Change detection data
◆ ◆ ◆ ◆ ◆

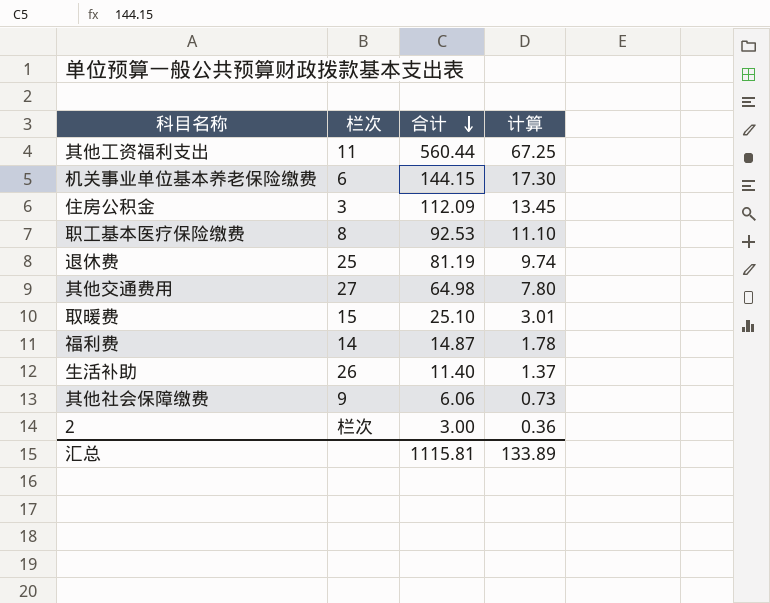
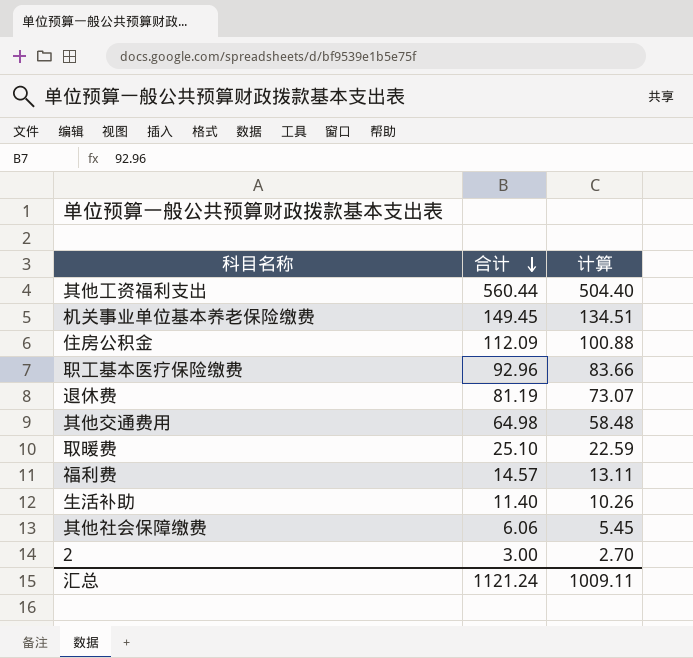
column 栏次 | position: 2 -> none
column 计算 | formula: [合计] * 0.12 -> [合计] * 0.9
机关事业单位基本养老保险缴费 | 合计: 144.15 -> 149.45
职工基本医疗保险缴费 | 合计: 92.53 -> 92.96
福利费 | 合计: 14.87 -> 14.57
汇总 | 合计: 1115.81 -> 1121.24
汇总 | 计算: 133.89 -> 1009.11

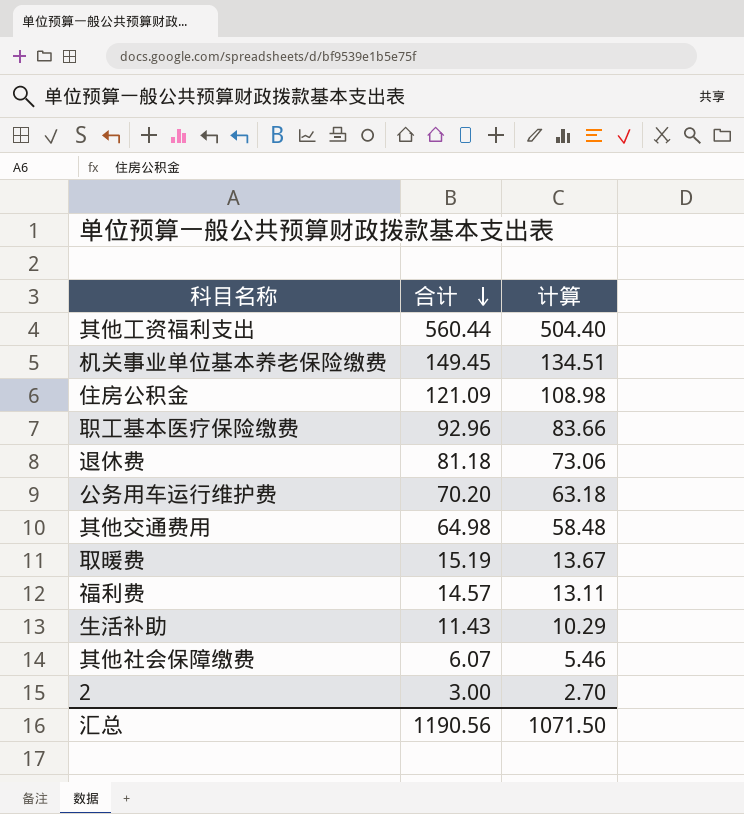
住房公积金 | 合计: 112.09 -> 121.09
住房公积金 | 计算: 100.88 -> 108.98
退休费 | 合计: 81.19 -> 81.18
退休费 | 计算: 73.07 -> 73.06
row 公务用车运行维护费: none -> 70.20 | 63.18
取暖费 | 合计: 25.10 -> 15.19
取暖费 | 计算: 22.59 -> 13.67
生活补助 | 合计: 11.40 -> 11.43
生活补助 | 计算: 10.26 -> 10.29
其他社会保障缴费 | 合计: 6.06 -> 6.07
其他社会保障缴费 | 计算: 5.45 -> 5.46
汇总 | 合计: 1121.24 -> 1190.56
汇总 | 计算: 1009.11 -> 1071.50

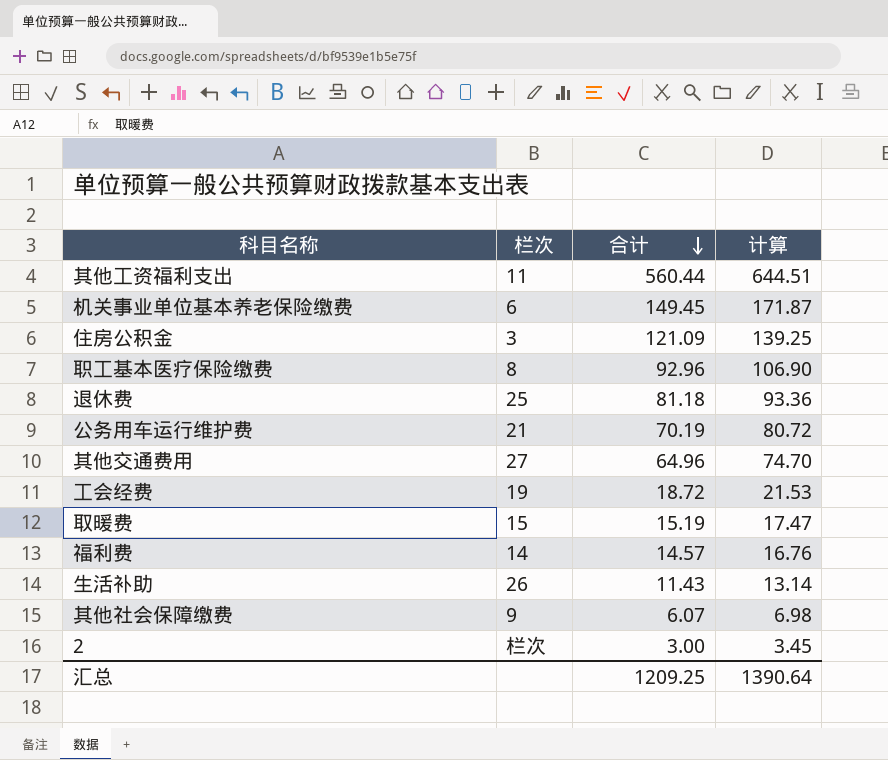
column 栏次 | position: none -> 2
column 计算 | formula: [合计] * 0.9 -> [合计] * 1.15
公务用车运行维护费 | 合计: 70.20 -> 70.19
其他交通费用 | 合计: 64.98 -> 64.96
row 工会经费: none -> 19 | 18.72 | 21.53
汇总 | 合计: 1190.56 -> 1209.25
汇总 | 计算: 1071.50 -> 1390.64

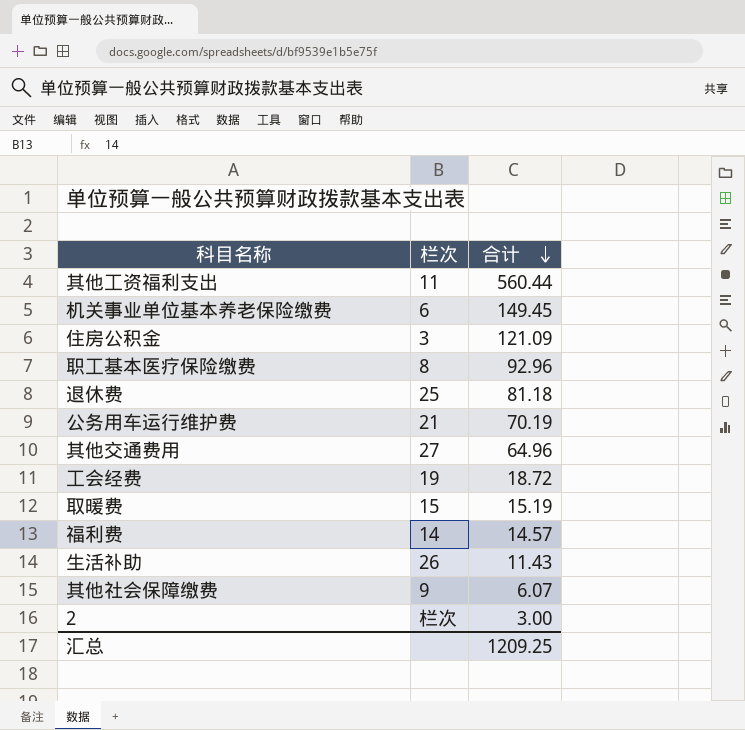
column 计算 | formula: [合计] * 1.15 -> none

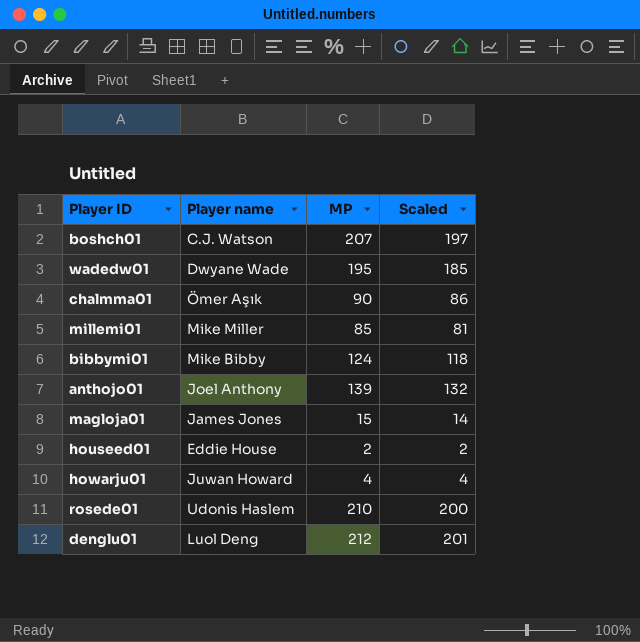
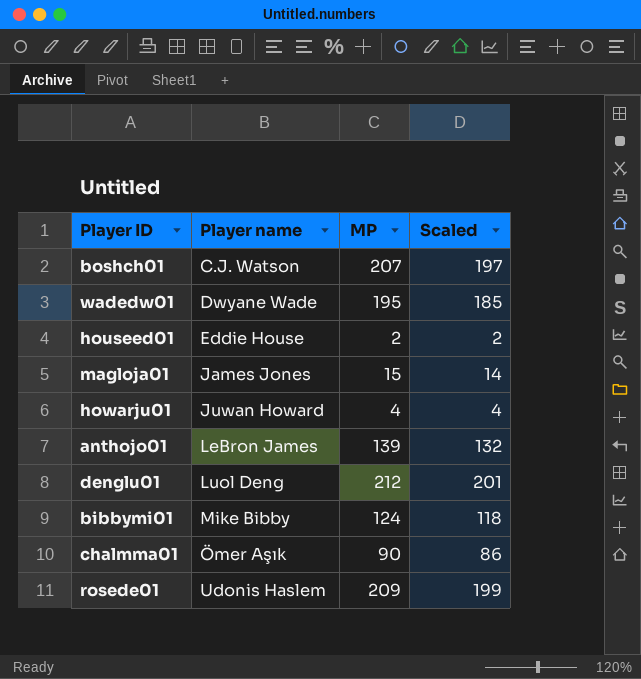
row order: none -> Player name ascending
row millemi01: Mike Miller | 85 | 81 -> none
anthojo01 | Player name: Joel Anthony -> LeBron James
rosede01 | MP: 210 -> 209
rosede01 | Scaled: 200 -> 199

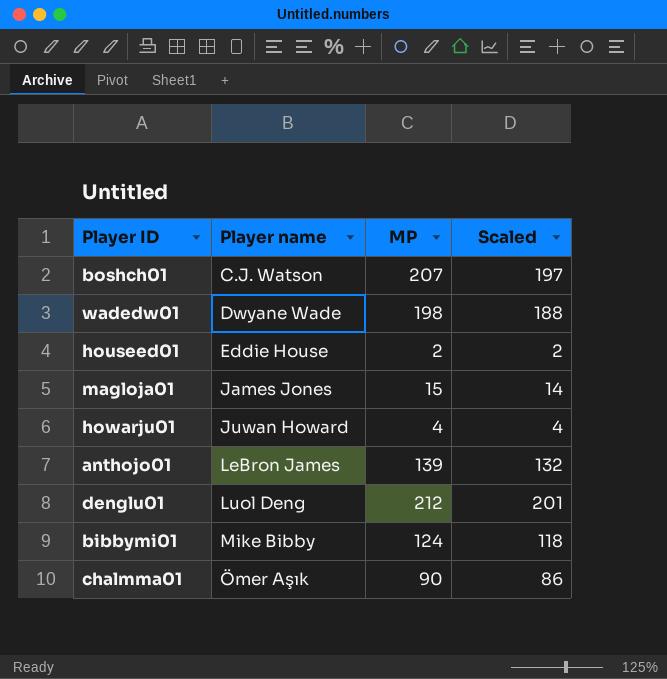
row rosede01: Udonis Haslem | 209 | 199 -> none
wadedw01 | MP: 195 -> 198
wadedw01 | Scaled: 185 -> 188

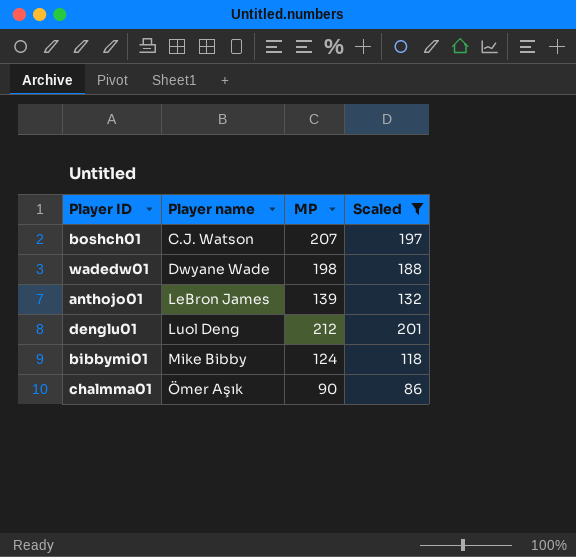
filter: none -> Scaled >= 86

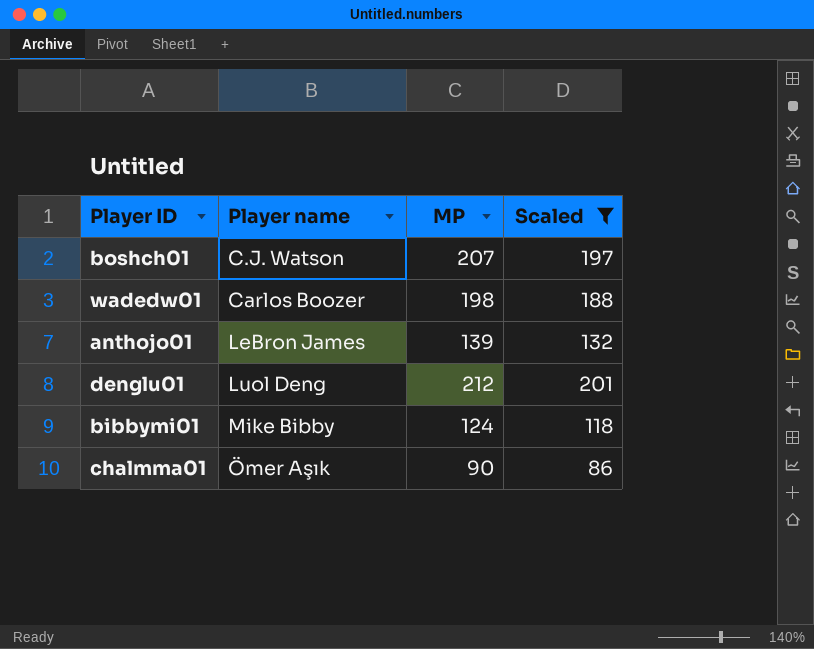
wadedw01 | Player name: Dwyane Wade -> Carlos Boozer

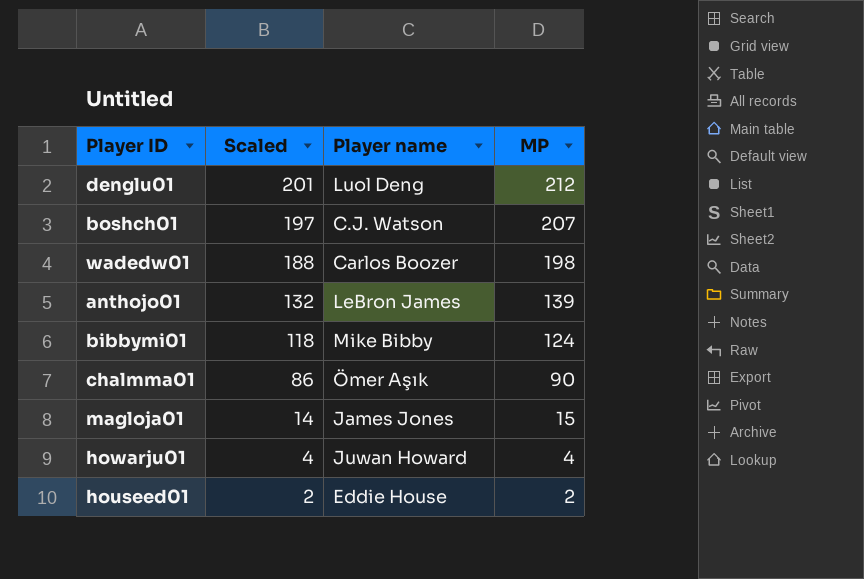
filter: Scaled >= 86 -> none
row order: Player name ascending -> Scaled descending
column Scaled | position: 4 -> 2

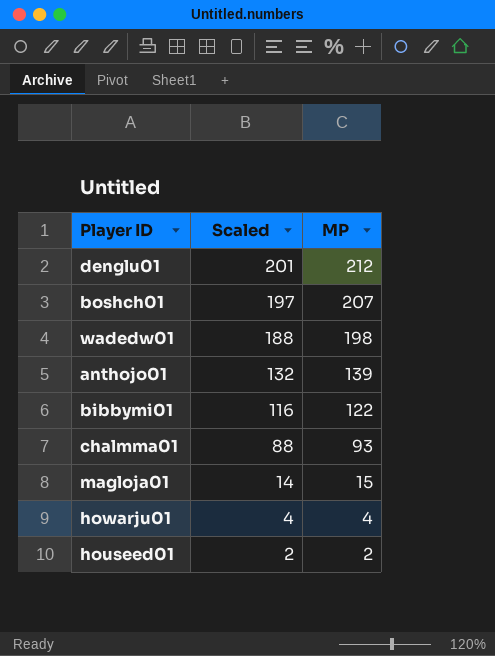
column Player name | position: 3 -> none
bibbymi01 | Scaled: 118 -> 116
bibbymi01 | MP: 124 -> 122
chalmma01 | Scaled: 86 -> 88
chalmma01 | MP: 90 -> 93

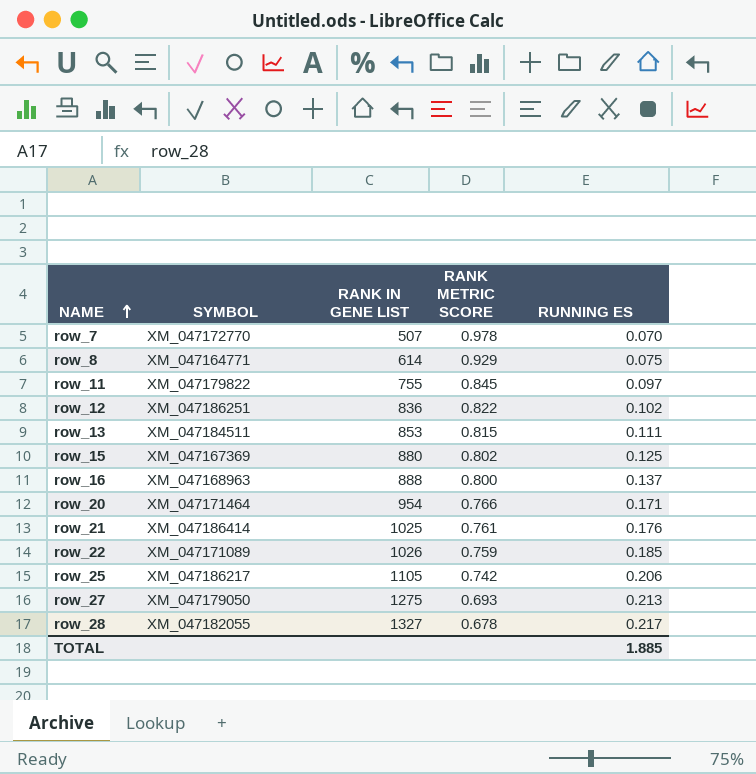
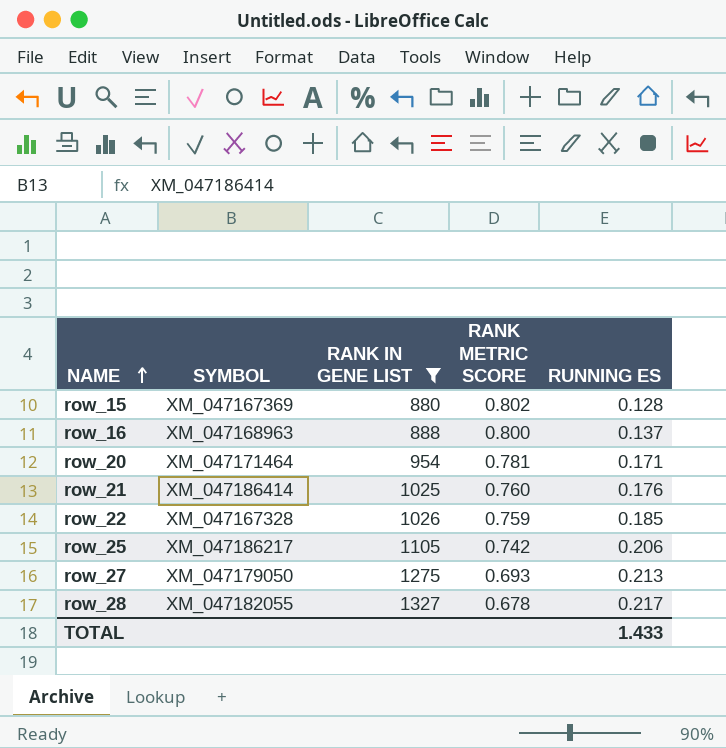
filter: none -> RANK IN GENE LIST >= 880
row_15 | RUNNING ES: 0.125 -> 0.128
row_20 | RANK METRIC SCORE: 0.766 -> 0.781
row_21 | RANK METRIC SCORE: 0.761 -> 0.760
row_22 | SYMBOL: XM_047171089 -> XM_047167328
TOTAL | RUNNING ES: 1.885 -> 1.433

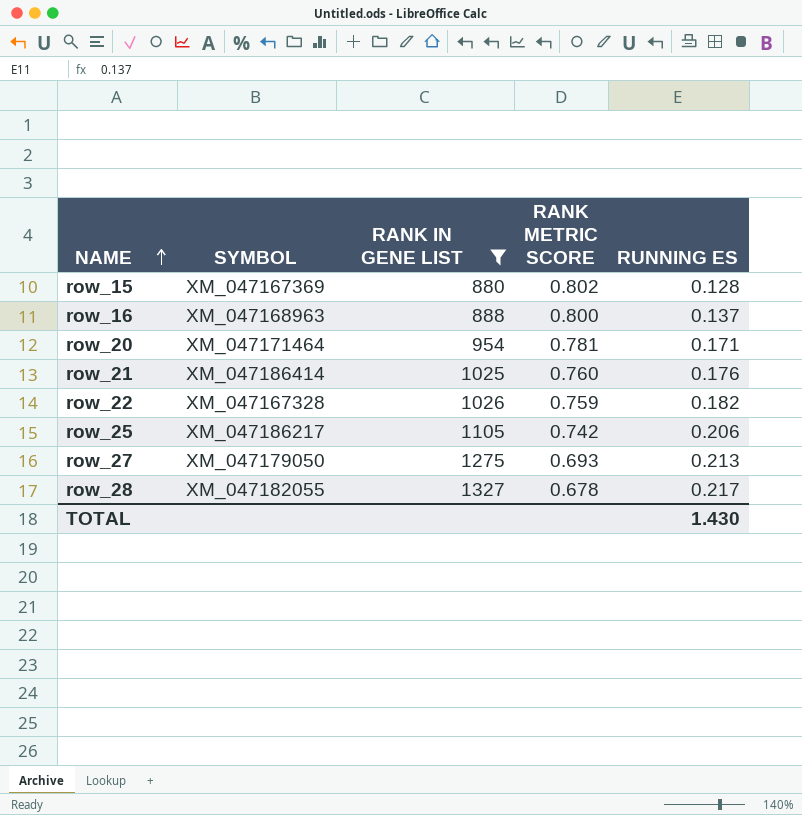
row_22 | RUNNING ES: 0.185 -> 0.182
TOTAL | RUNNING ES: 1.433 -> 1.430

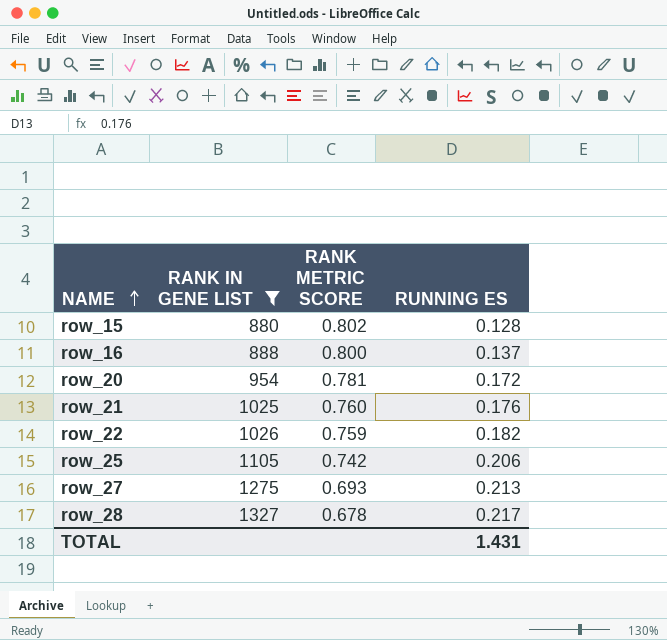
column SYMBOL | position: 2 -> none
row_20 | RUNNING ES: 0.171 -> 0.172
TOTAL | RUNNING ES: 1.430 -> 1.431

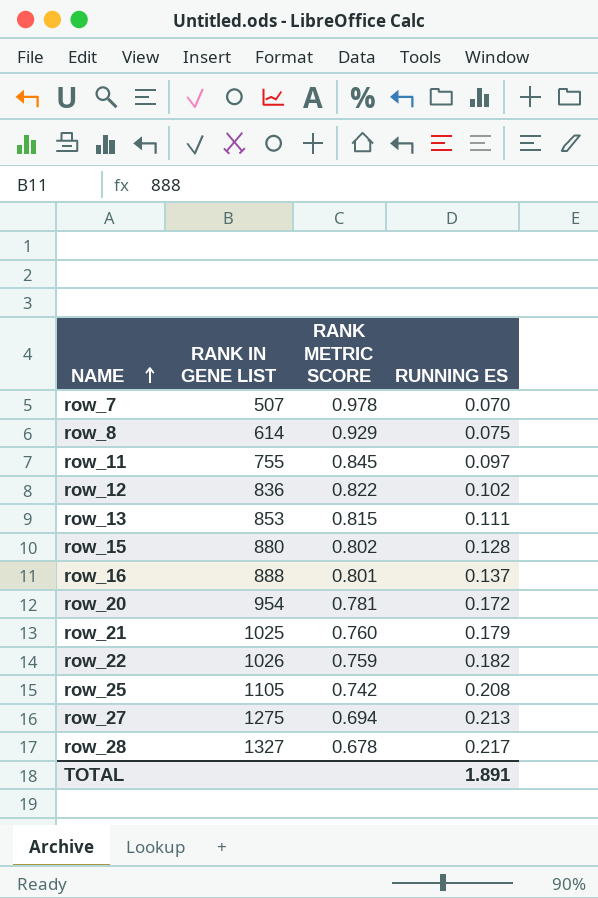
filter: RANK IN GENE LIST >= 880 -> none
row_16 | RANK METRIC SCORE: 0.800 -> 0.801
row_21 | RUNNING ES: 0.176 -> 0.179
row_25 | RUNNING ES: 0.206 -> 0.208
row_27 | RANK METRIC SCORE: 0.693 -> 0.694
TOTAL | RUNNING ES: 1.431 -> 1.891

◆ ◆ ◆ ◆ ◆

◆ TASK BRIEF
The result should be an exact copy of only the lines above from the one that holds "汇总 | 合计: 1190.56 -> 1209.25" through the one that holds "wadedw01 | Player", both ends included, without pictures.

◆ SOLUTION
汇总 | 合计: 1190.56 -> 1209.25
汇总 | 计算: 1071.50 -> 1390.64

column 计算 | formula: [合计] * 1.15 -> none

row order: none -> Player name ascending
row millemi01: Mike Miller | 85 | 81 -> none
anthojo01 | Player name: Joel Anthony -> LeBron James
rosede01 | MP: 210 -> 209
rosede01 | Scaled: 200 -> 199

row rosede01: Udonis Haslem | 209 | 199 -> none
wadedw01 | MP: 195 -> 198
wadedw01 | Scaled: 185 -> 188

filter: none -> Scaled >= 86

wadedw01 | Player name: Dwyane Wade -> Carlos Boozer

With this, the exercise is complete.